Whenever a matrix performs a rotation (other than an angle of $0$ or $\pi$), it has complex eigenvalues. This is because you can’t ever find any (real) vector that will stay in the same place after a rotation by some non-nice angle. Let’s think about a 2D rotation matrix, which looks like

$$R(\theta) = \begin{bmatrix} \cos\theta & -\sin\theta \\ \sin\theta & \cos\theta \end{bmatrix}$$

where its eigenvalues solving the characteristic polynomial are $\lambda=\cos\theta \pm i\sin\theta$. If the matrix itself is real, these imaginary eigenvalues will always come in conjugate pairs. When you allow yourself to use complex numbers, it becomes possible to get $\lambda$ and $v$ such that $Rv = \lambda v$ even though this is a rotation. Try working out $\lambda=\cos\theta + i\sin\theta$ and $v=[1, -i]^T$ to convince yourself of the fact that this works.

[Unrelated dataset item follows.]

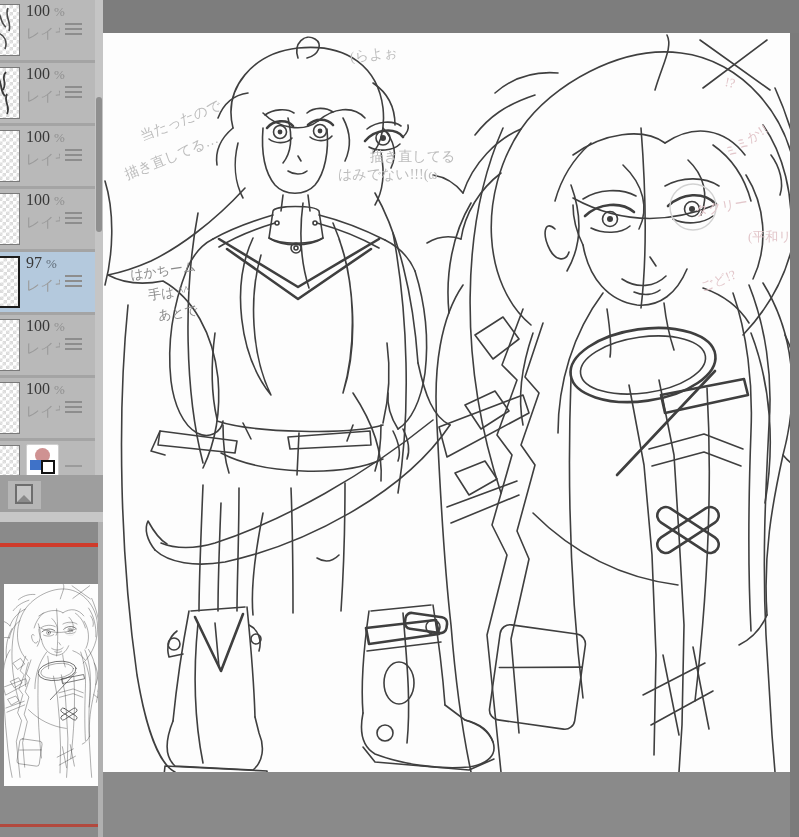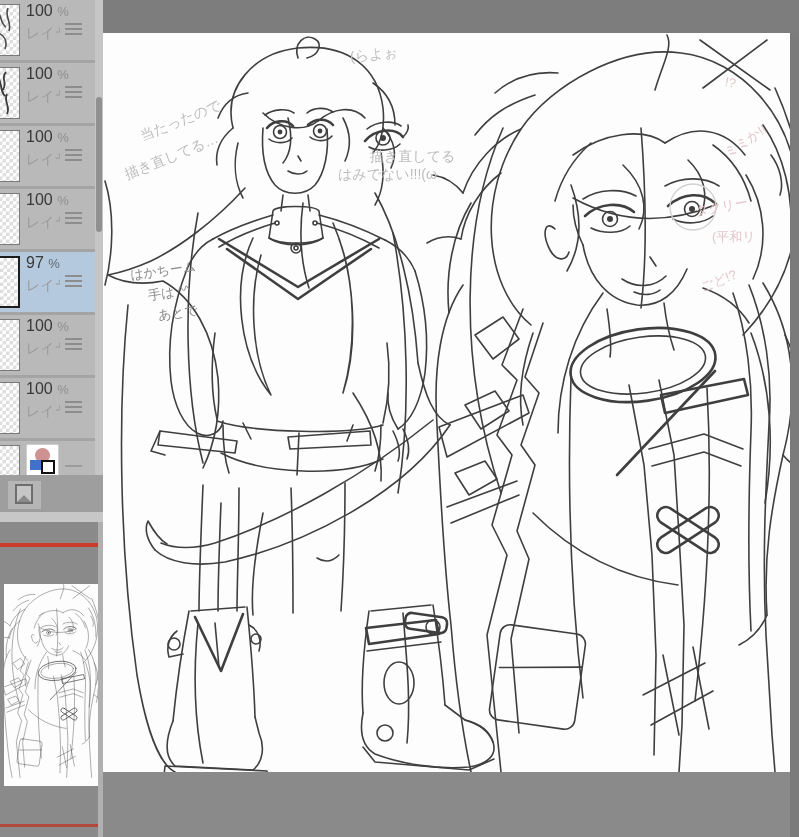"100 %" .app { font-family: none -> Liberation Serif, serif }
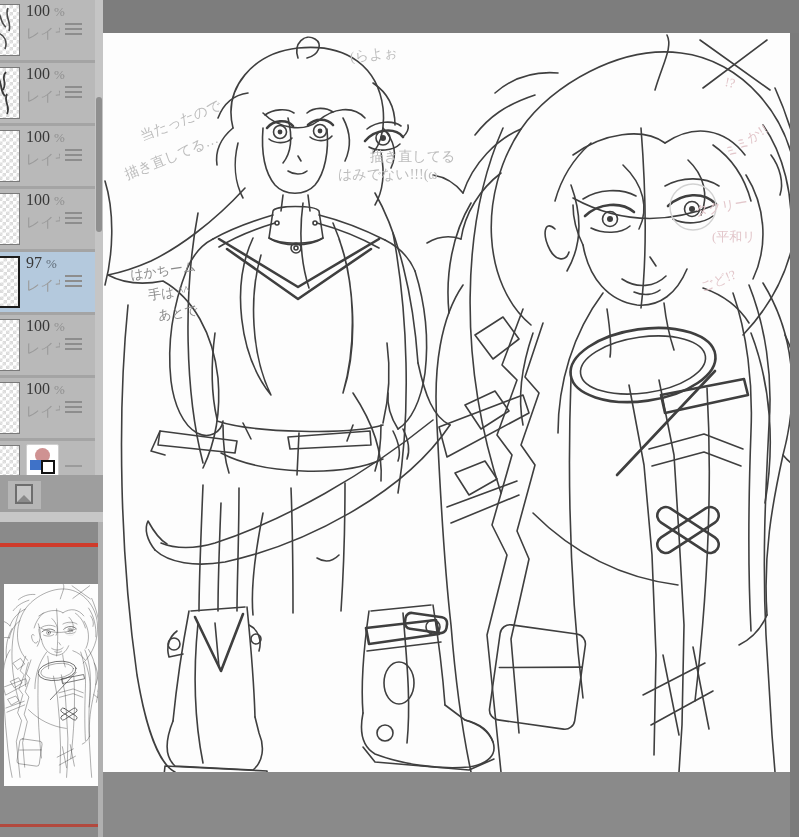"(平和リ" .a11 { left: 609px -> 645px }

(If you don't actually want to work this out for yourself)$$\begin{bmatrix} \cos\theta & -\sin\theta \\ \sin\theta & \cos\theta \end{bmatrix}\begin{bmatrix} 1 \\ -i \end{bmatrix} = (\cos\theta + i\sin\theta)\begin{bmatrix}1 \\ -i\end{bmatrix} $$ $$\begin{bmatrix} \cos\theta + i\sin\theta \\ \sin\theta - i\cos\theta \end{bmatrix} = \begin{bmatrix}\cos\theta + i\sin\theta \\ -i\cos\theta + \sin\theta\end{bmatrix} $$

I never really realized this, but rotations are deeply two-dimensional, tied up with the dualness of complex numbers. If you have a rotation in higher dimensions, it’s actually constrained to a 2D plane, or multiple 2D planes if we’re more than three dimensions. For now, if you think of any rotation in 3D, it’s actually always a rotation in a 2D subspace, with an extra axis orthogonal to the plane that the vector is rotated on. Literally imagine any rotation in 3D and there’s always an “axle” that’s being rotated around. Concretely, if we have vectors $[x,y,z]$, then a rotation by an angle of $\theta$ around the x-axis (on the yz plane) would look like:

$$R(\theta)= \begin{bmatrix} 1 & 0 & 0 \\ 0 & \cos\theta & -\sin\theta \\ 0 & \sin\theta & \cos\theta \end{bmatrix}$$

where one eigenvector $\lambda=1,v=[1, 0, 0]^T$ would correspond to anything that’s on the x-axis (which stays put) and the other two eigenvectors are $\lambda=\cos\theta\pm i\sin\theta,v=[0,1,\pm i]^T$. Now, here’s a fact: the real and imaginary parts of these eigenvectors precisely show that the rotation is on the yz-plane. In general, if you have a pair of two complex eigenvectors describing a rotation, then the plane that’s being rotated on is always going to be the span of $\text{Re}(v), \text{Im}(v)$. We can see that clearly here:

$$v=\begin{bmatrix}0 \\ 1 \\ -i \end{bmatrix}=\begin{bmatrix}0 \\ 1 \\ 0 \end{bmatrix}+i\begin{bmatrix}0 \\ 0 \\ -1 \end{bmatrix}$$

where the real part of $v$ is the y-axis, and the imaginary part is the z-axis, matching up with the fact that we defined this rotation to be on the yz-plane. The reason why this is true in general: let’s say you have complex eigenvector $u + iw$ and eigenvalue $\alpha + i\beta$. If you expand out the multiplication in terms of the real and imaginary parts of these eigenvectors/values…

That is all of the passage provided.